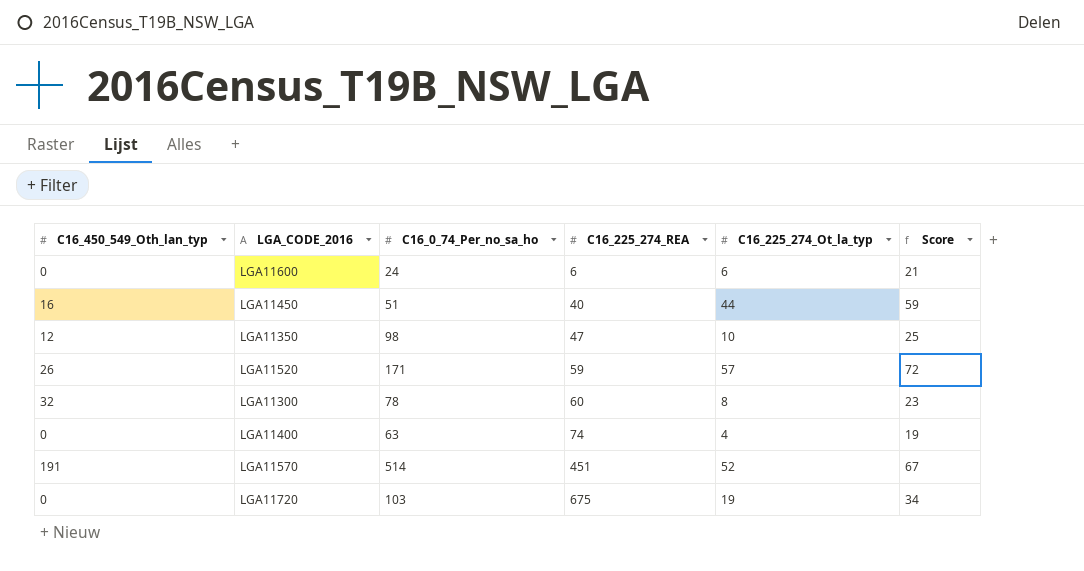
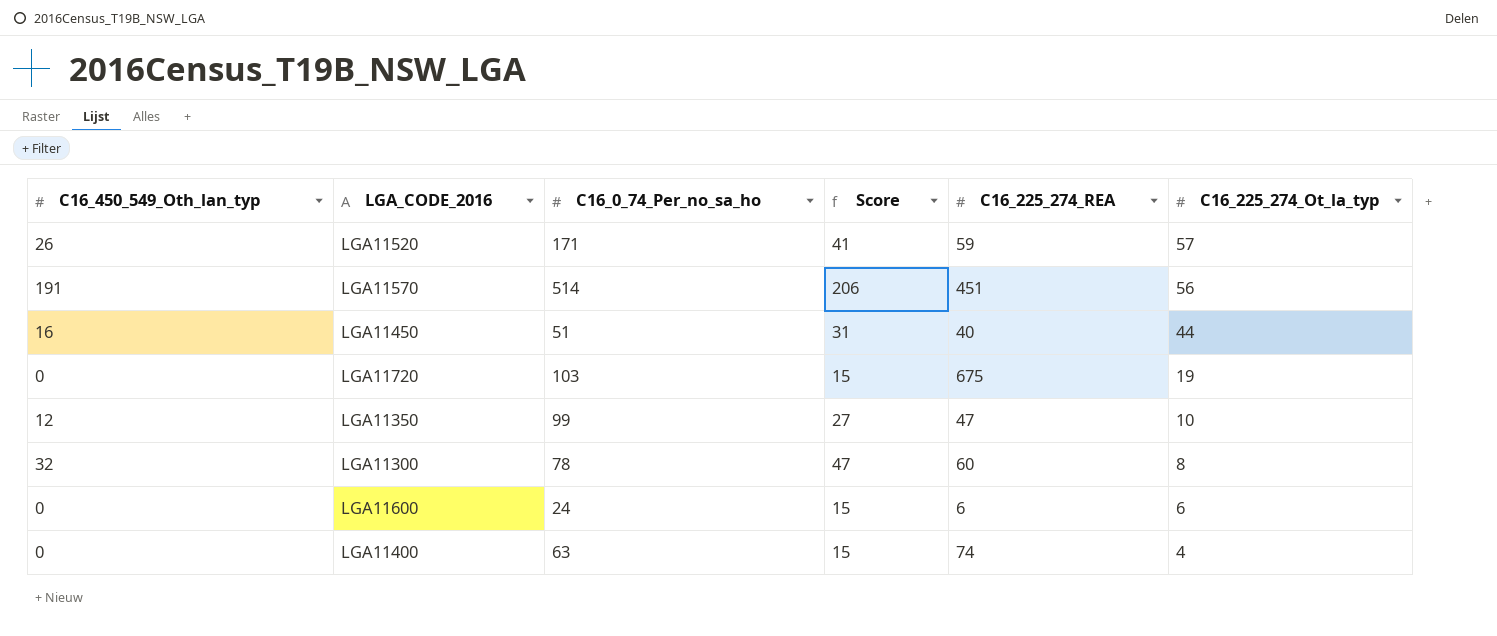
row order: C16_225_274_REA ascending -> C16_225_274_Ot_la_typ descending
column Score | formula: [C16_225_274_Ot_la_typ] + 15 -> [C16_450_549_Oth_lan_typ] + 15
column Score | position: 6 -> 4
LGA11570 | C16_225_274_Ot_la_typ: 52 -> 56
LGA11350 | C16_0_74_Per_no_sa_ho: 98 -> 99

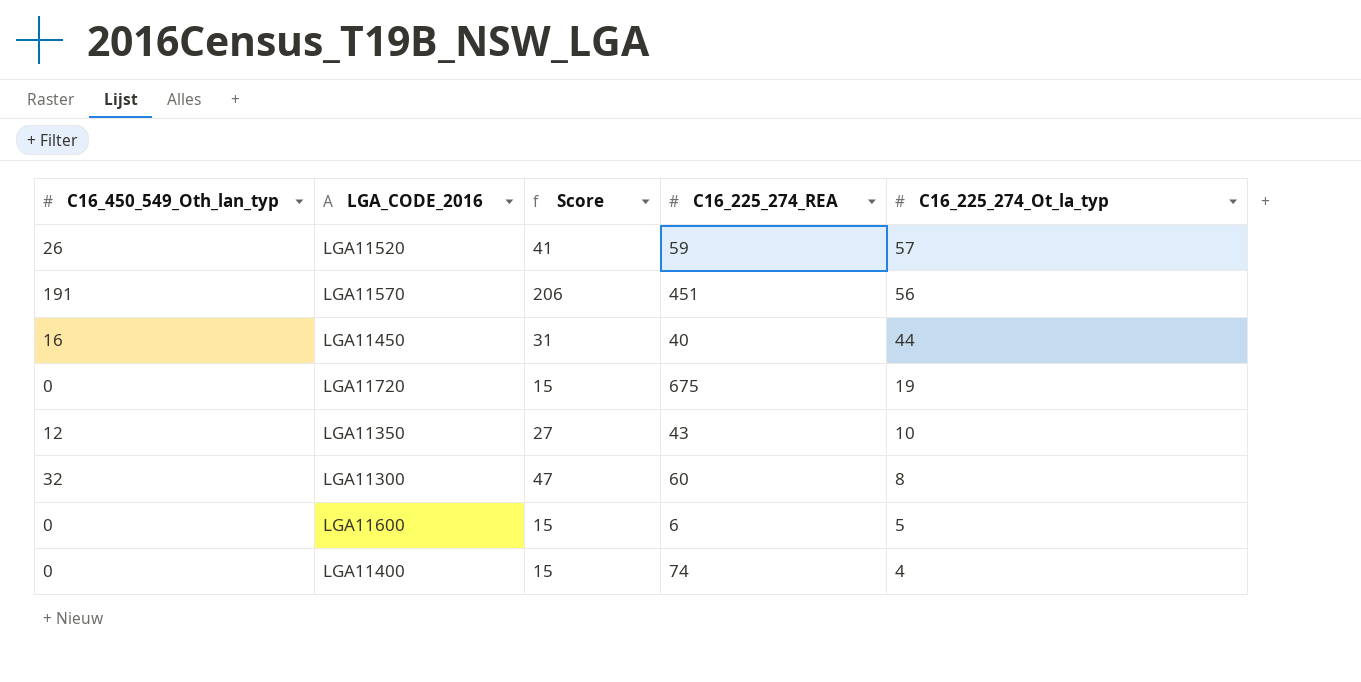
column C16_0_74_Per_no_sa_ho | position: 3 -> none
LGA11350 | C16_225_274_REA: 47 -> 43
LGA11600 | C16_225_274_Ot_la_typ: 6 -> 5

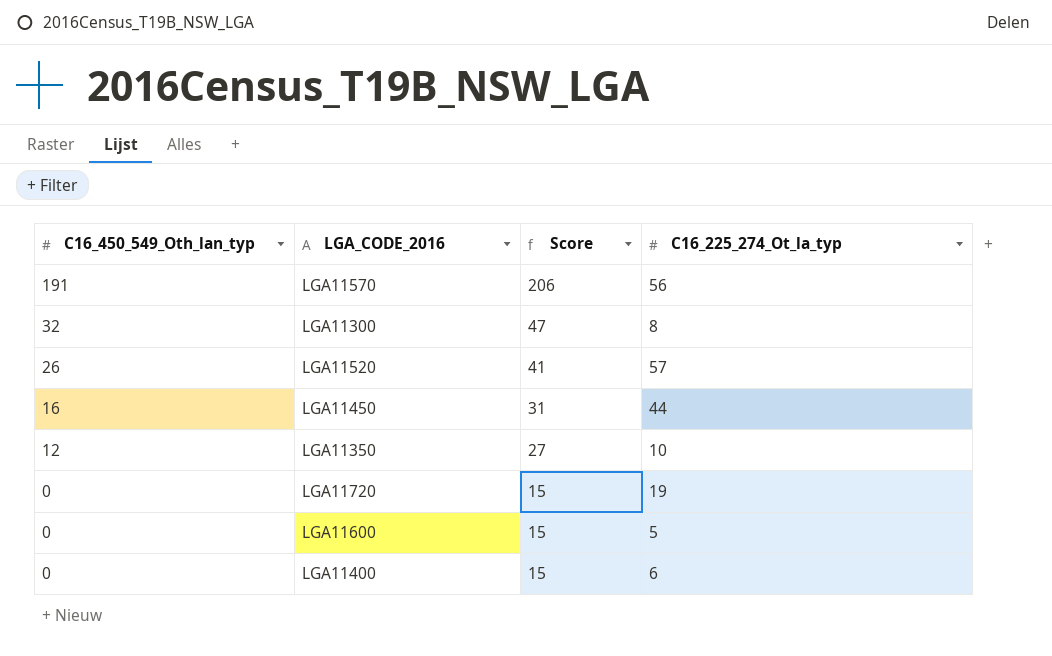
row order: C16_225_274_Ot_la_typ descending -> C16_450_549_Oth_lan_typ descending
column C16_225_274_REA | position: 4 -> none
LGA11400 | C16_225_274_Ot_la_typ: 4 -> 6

..........

• What is expected
Print each record exactly as it stands, omitting the pictures.

• Exercise response
row order: C16_225_274_REA ascending -> C16_225_274_Ot_la_typ descending
column Score | formula: [C16_225_274_Ot_la_typ] + 15 -> [C16_450_549_Oth_lan_typ] + 15
column Score | position: 6 -> 4
LGA11570 | C16_225_274_Ot_la_typ: 52 -> 56
LGA11350 | C16_0_74_Per_no_sa_ho: 98 -> 99

column C16_0_74_Per_no_sa_ho | position: 3 -> none
LGA11350 | C16_225_274_REA: 47 -> 43
LGA11600 | C16_225_274_Ot_la_typ: 6 -> 5

row order: C16_225_274_Ot_la_typ descending -> C16_450_549_Oth_lan_typ descending
column C16_225_274_REA | position: 4 -> none
LGA11400 | C16_225_274_Ot_la_typ: 4 -> 6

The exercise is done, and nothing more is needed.